Mr. P Srikar Reddy, Managing Director & CEO who was granted Options to purchase equivalent shares under the Plan, had during the Financial Year under review, exercised 75,000 Options of your Company at an exercise price of Rs.18.10 per Share, which were vested on him as on 31st March, 2017. Further Mr. Prasanna Oke, Chief Financial Officer was granted Options to purchase equivalent shares under the Plan, had during the Financial Year under review, exercised 30,000 Options of your Company at an Exercise Price of Rs.165.75 per share, which were vested in him as on 19th May, 2016.

During the Financial Year under review, Mr. P Srikar Reddy, Managing Director & CEO of the Company was granted an Option to purchase 60,000 ESOP Shares of the Company to be vested equally over a period of the contract period, subject to terms and conditions as set forth in the ESOP Plan, 2013 of the Company. Accordingly, the first tranche of 20,000 Options shall vest on him for exercise on 28th May, 2018.

Also during the Financial Year under review, Mr. Vikas Gurugunti, Chief Operating Officer of the Company was granted an Option to purchase 75,000 ESOP Shares of the Company to be vested equally over a period of 4 years, subject to terms and conditions as set forth in the ESOP Plan, 2013 of the Company. Accordingly, the first tranche of 18,750 Options shall vest in him for exercise on 12th November, 2018.

Pursuant to the requirements of the Securities and Exchange Board of India (Share Based Employee Benefits) Regulations, 2014, a Certificate has been issued by the Statutory Auditors of the Company confirming that the Plan has been implemented in accordance with the said Regulations and in accordance with the resolution of the Company in the General Meeting. A copy of the Certificate shall be placed before the shareholders for inspection at the ensuing Annual General Meeting.

As required under the Securities and Exchange Board of India (Share Based Employee Benefits) Regulations, 2014, the applicable disclosures as on 31st March, 2018 are uploaded on the website of the Company at


The Board had appointed Mr. Vijayakrishna K T, Practising Company Secretary as the Secretarial Auditor for the Financial Year 2017-18. The Secretarial Audit Report for the Financial Year ended 31st March, 2018 is annexed to this Report as ANNEXURE III.


The provisions of Companies (Cost Records and Audit) Rules, 2014 are not applicable to your Company.


Your Company confirms that there are no qualifications in the Statutory Auditor’s Report and the Secretarial Audit Report for the year under review.


M/s Deloitte Haskins & Sells, LLP, Chartered Accountants, Bengaluru, (Firm Registration No. 117366W) were appointed as Statutory Auditors of the Company from the conclusion of Twenty Second (22nd) Annual General Meeting (AGM) till the conclusion of Twenty Seventh (27th) AGM subject to ratification of their appointment at every Annual General Meeting by the members. However, the members may note that pursuant to The Companies (Amendment) Act, 2017 the requirement of ratification of the appointment of the Statutory Auditors in every Annual General Meeting has been omitted, and therefore the Company is not seeking ratification.

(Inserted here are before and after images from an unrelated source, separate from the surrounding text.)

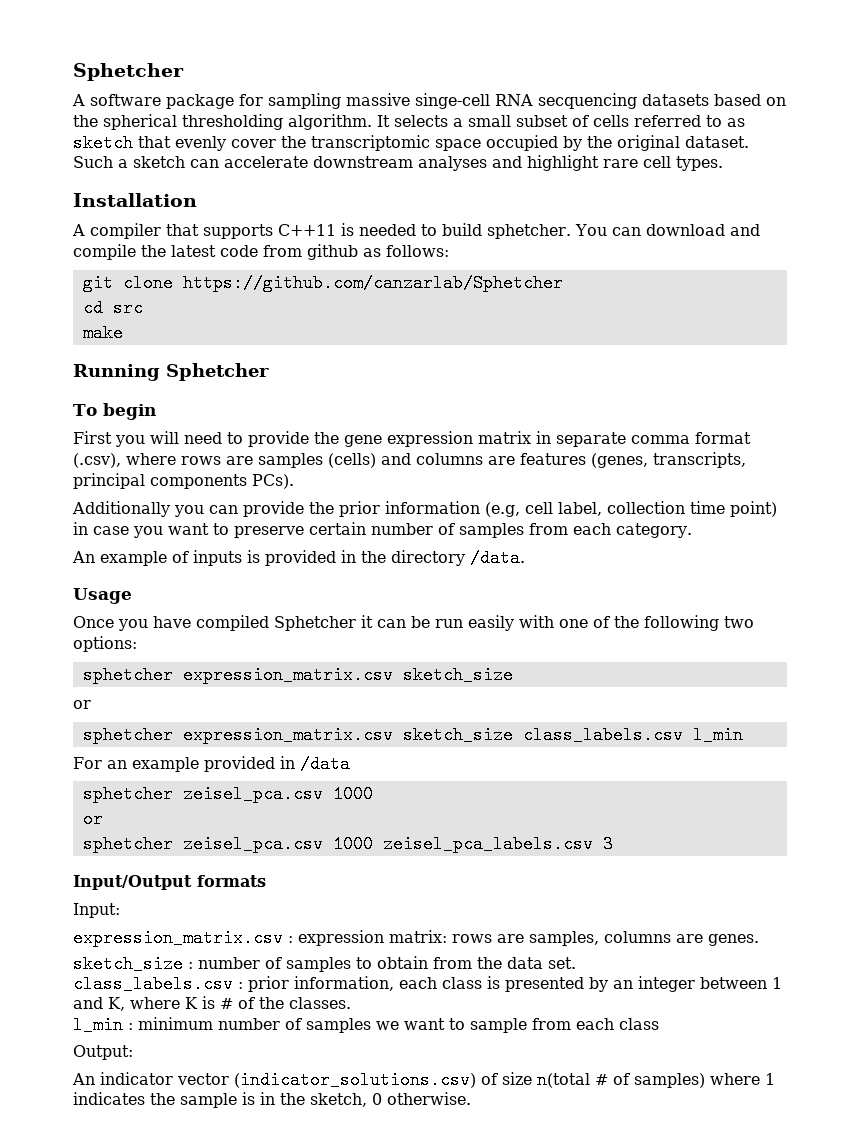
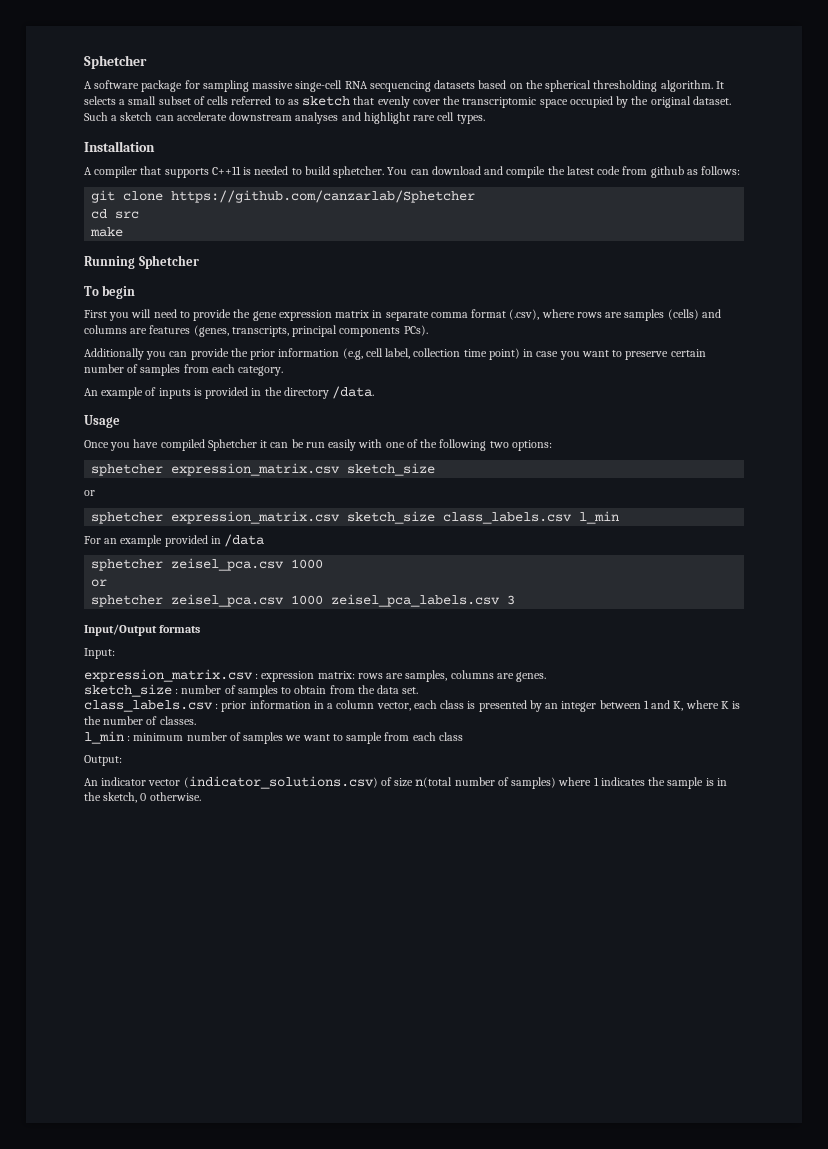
- class_labels.csv : prior information, each class is presented by an integer between 1 and K, where K is # of the classes.
+ class_labels.csv : prior information in a column vector, each class is presented by an integer between 1 and K, where K is the number of classes.
- An indicator vector (indicator_solutions.csv) of size n(total # of samples) where 1 indicates the sample is in the sketch, 0 otherwise.
+ An indicator vector (indicator_solutions.csv) of size n(total number of samples) where 1 indicates the sample is in the sketch, 0 otherwise.

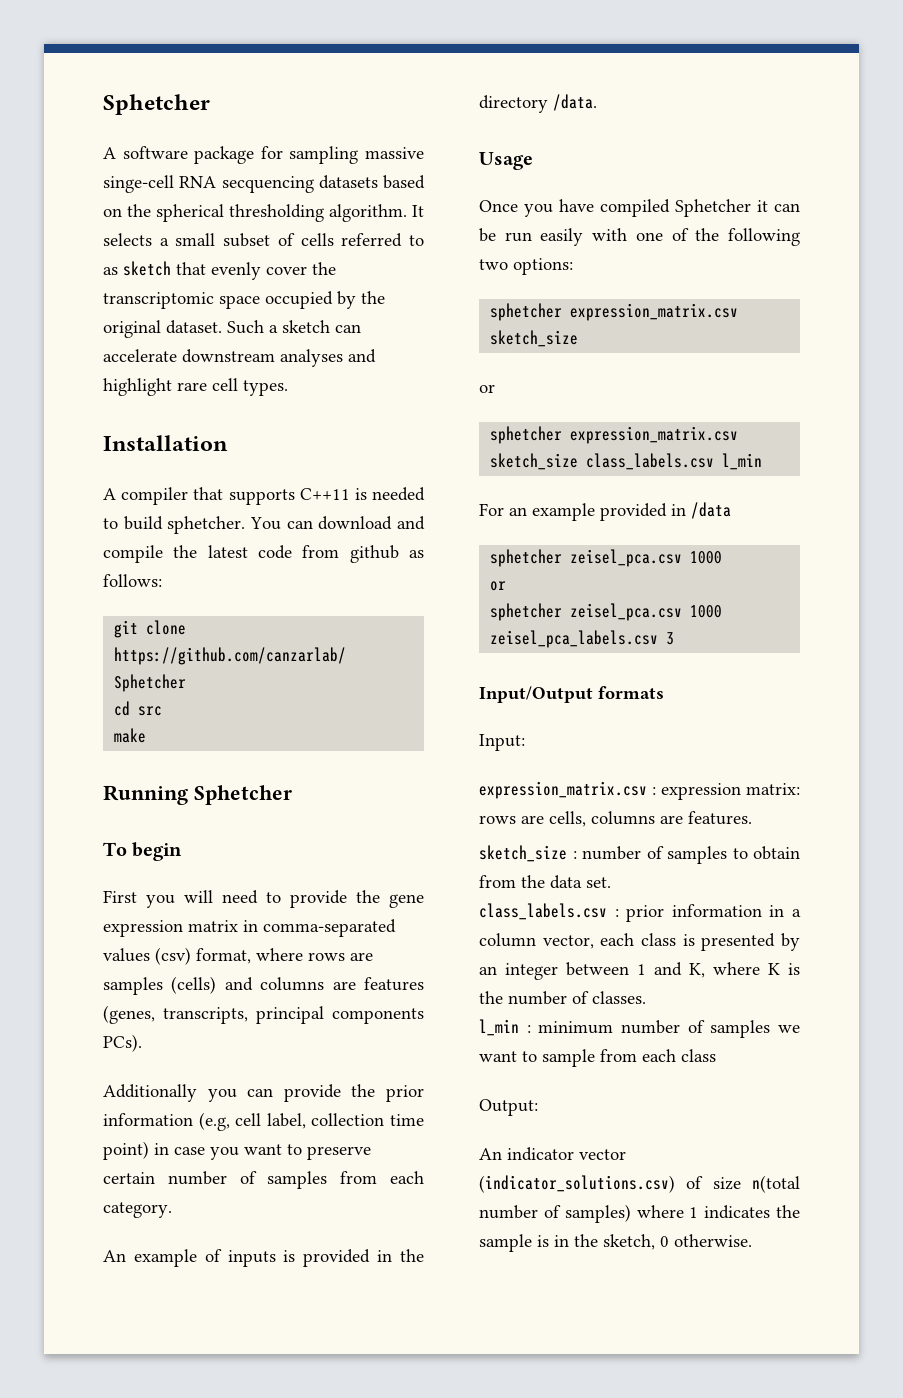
- First you will need to provide the gene expression matrix in separate comma format (.csv), where rows are samples (cells) and columns are features (genes, transcripts, principal components PCs).
+ First you will need to provide the gene expression matrix in comma-separated values (csv) format, where rows are samples (cells) and columns are features (genes, transcripts, principal components PCs).
- expression_matrix.csv : expression matrix: rows are samples, columns are genes.
+ expression_matrix.csv : expression matrix: rows are cells, columns are features.

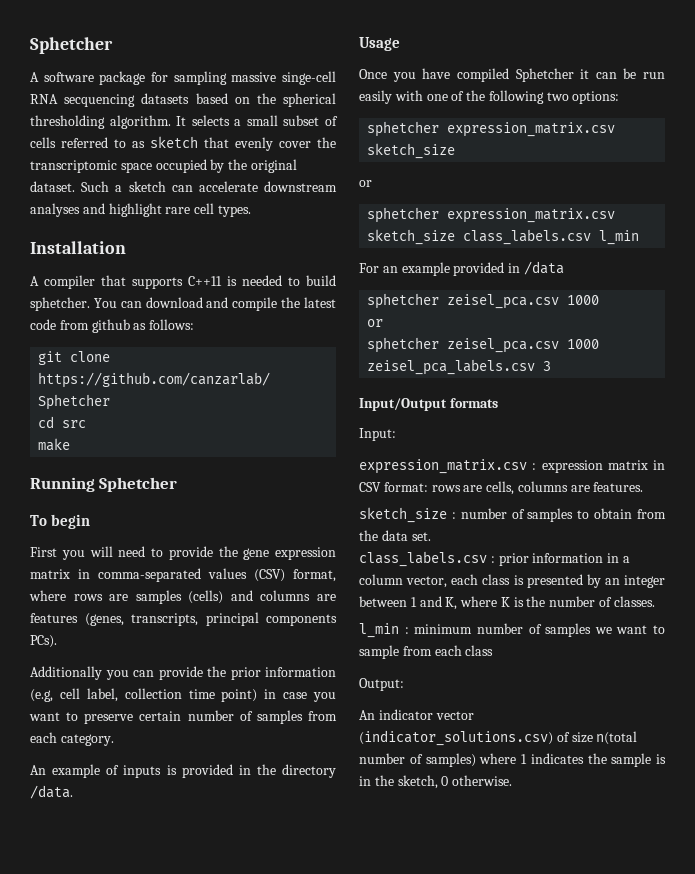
- First you will need to provide the gene expression matrix in comma-separated values (csv) format, where rows are samples (cells) and columns are features (genes, transcripts, principal components PCs).
+ First you will need to provide the gene expression matrix in comma-separated values (CSV) format, where rows are samples (cells) and columns are features (genes, transcripts, principal components PCs).
- expression_matrix.csv : expression matrix: rows are cells, columns are features.
+ expression_matrix.csv : expression matrix in CSV format: rows are cells, columns are features.

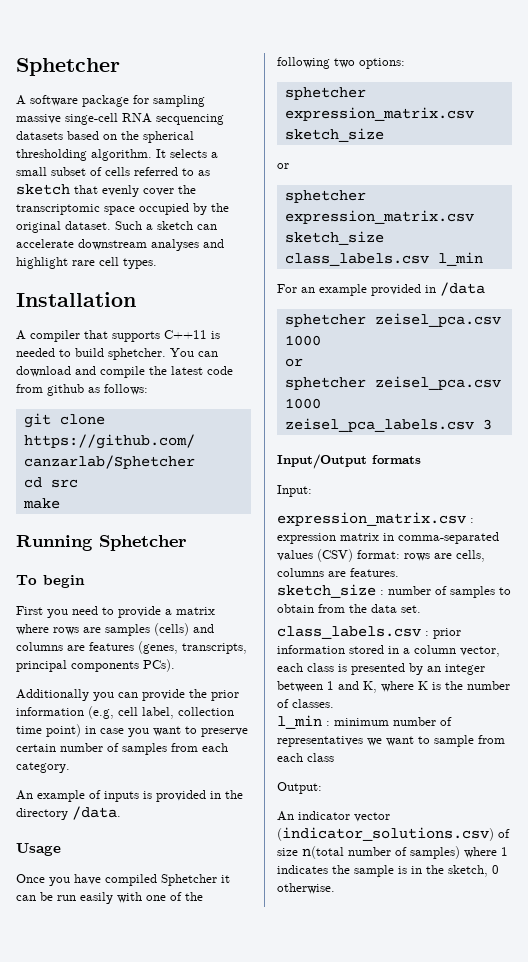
- First you will need to provide the gene expression matrix in comma-separated values (CSV) format, where rows are samples (cells) and columns are features (genes, transcripts, principal components PCs).
+ First you need to provide a matrix where rows are samples (cells) and columns are features (genes, transcripts, principal components PCs).
- expression_matrix.csv : expression matrix in CSV format: rows are cells, columns are features.
+ expression_matrix.csv : expression matrix in comma-separated values (CSV) format: rows are cells, columns are features.
- class_labels.csv : prior information in a column vector, each class is presented by an integer between 1 and K, where K is the number of classes.
+ class_labels.csv : prior information stored in a column vector, each class is presented by an integer between 1 and K, where K is the number of classes.
- l_min : minimum number of samples we want to sample from each class
+ l_min : minimum number of representatives we want to sample from each class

Your Company has complied with the provisions of the Secretarial Standard 1 & 2 issued by the Institute of Company Secretaries of India.


Pursuant to the provisions of Section 92(3) of the Companies Act, 2013 read with Rule 12 (1) of the Companies (Management and Administration) Rules, 2014, an extract of Annual Return in form MGT 9 is annexed to this Report as ANNEXURE IV.


Your Company continues to enhance customer satisfaction by aligning its processes to industry standards and best practices. During the year under review, your Company successfully underwent surveillance audits for ISO 9001-2015 (Overall Quality Management System), ISO 20000-1 (IT Service Management) and ISO 27001 (Information Security).

Your Company continues to enhance the effectiveness of its delivery to all the customers. After successful CMMI re-appraisal towards the end of last year, your Company formally received the CMMI-DEV v1.3 Level 5 Re-certification in April of this Financial Year. Your Company continues to drive Processes to maintain adherence to this Industry gold standard.

In terms of Customer Satisfaction, your Company has been able to achieve an Overall Aggregated Score of 4.1 out of a possible Top Score of 5 this year.

The Financial Year under review achieved the targeted renewed approach to Customer Value Delivery using defined Process-based methodology. There was a greater focus on Tools and Automation, in order to enhance the effectiveness and efficiency of delivery to our customers.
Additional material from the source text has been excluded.